January 29, 2018

Comments from Dr. Howell Wechsler on USDA’s School Meal Flexibility Rule

The following comments were submitted by Healthier Generation CEO, Dr. Howell Wechsler, in response to the U.S. Department of Agriculture’s “Child Nutrition Programs: Flexibilities for Milk, Whole Grains, and Sodium Requirements” interim final rule.

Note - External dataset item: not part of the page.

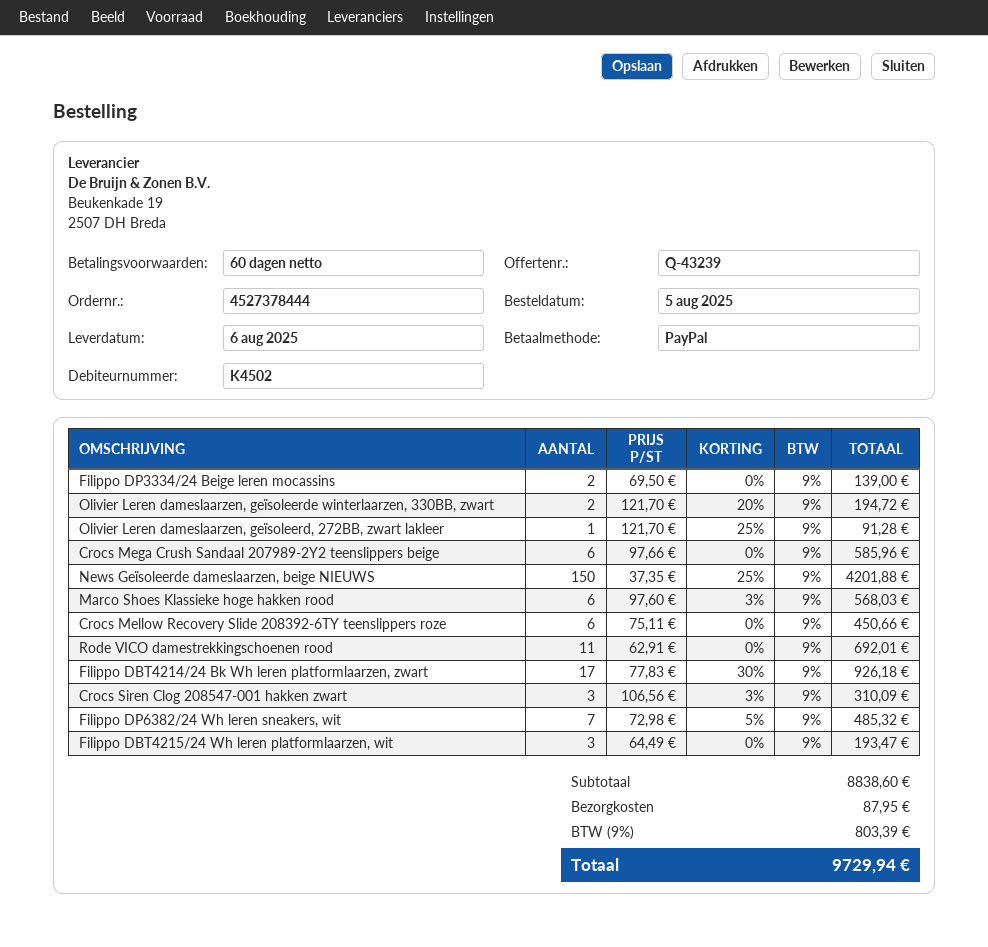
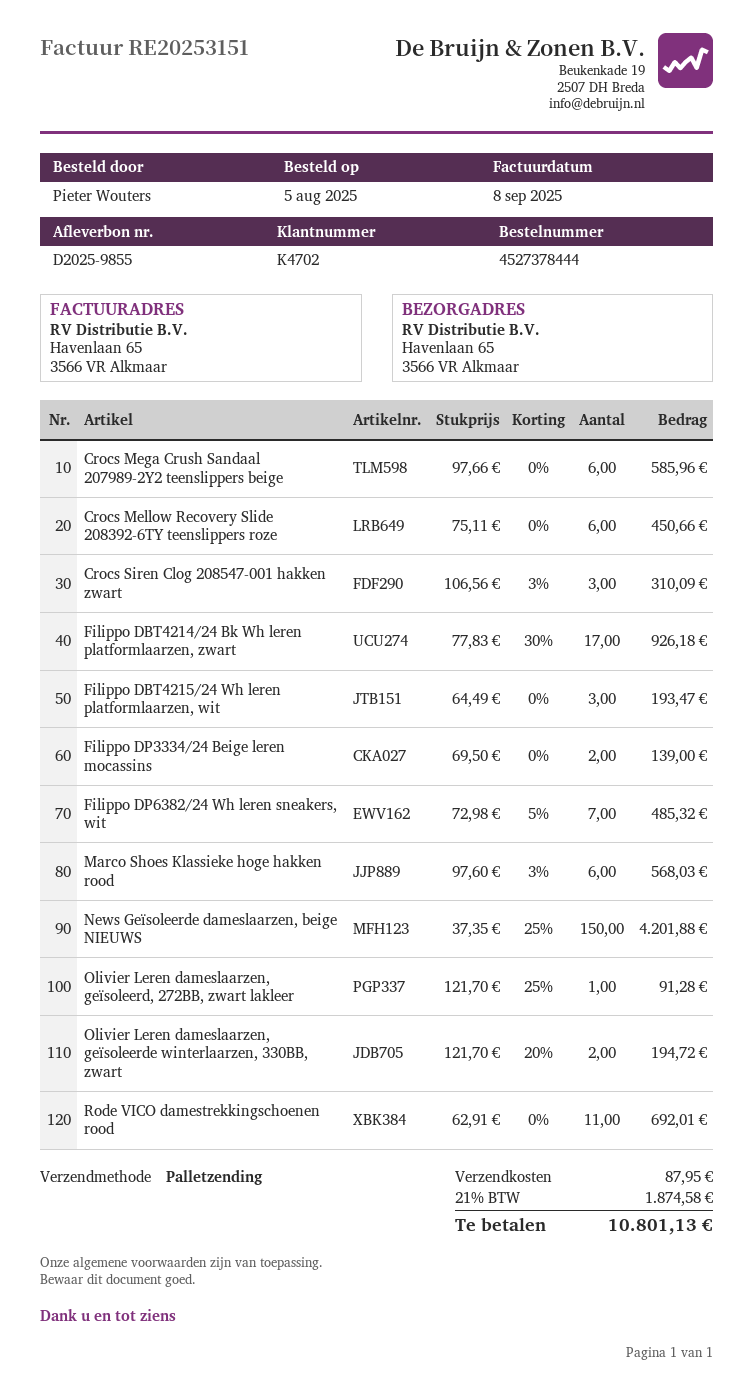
customer number: K4502 -> K4702
tax: 9% = 803.39 -> 21% = 1874.58
total: 9729.94 -> 10801.13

The Alliance for a Healthier Generation respectfully submits comments in response to the U.S. Department of Agriculture’s (USDA) “Child Nutrition Programs: Flexibilities for Milk, Whole Grains, and Sodium Requirements” interim final rule (IFR) (82 FR 56703), and opposes weakening school nutrition standards. Nearly all schools that participate in the National School Lunch and Breakfast Programs are making great progress toward serving healthier meals with less sodium, more whole grains, more fruits and vegetables, no trans-fat, and fewer sugary drinks and unhealthy snack foods. [1] The USDA’s 2012 update to school nutrition standards reflect sound science, support for children’s health, and consistency with the 2015-2020 Dietary Guidelines for Americans (DGA)[2] and the National Academies of Science, Engineering, and Medicine (formerly, Institute of Medicine) 2009 report School Meals: Building Blocks for Healthy Children.[3] 

The Harvard University T.H. Chan School of Public Health concluded that the 2012 update to school nutrition standards is “one of the most important national obesity prevention policy achievements in recent decades.”[1] Researchers estimate that these improvements prevent more than 2 million cases of childhood obesity and save up to $792 million in health-care related costs over ten years. Improved school nutrition is critical given that one out of three children and adolescents ages 2 to 19 years is overweight or obese[2],[3] and children consume one-third to one-half of daily calories during the school day.[4] Contrary to supporting schools and children’s health, the proposed changes in the IFR could jeopardize this progress.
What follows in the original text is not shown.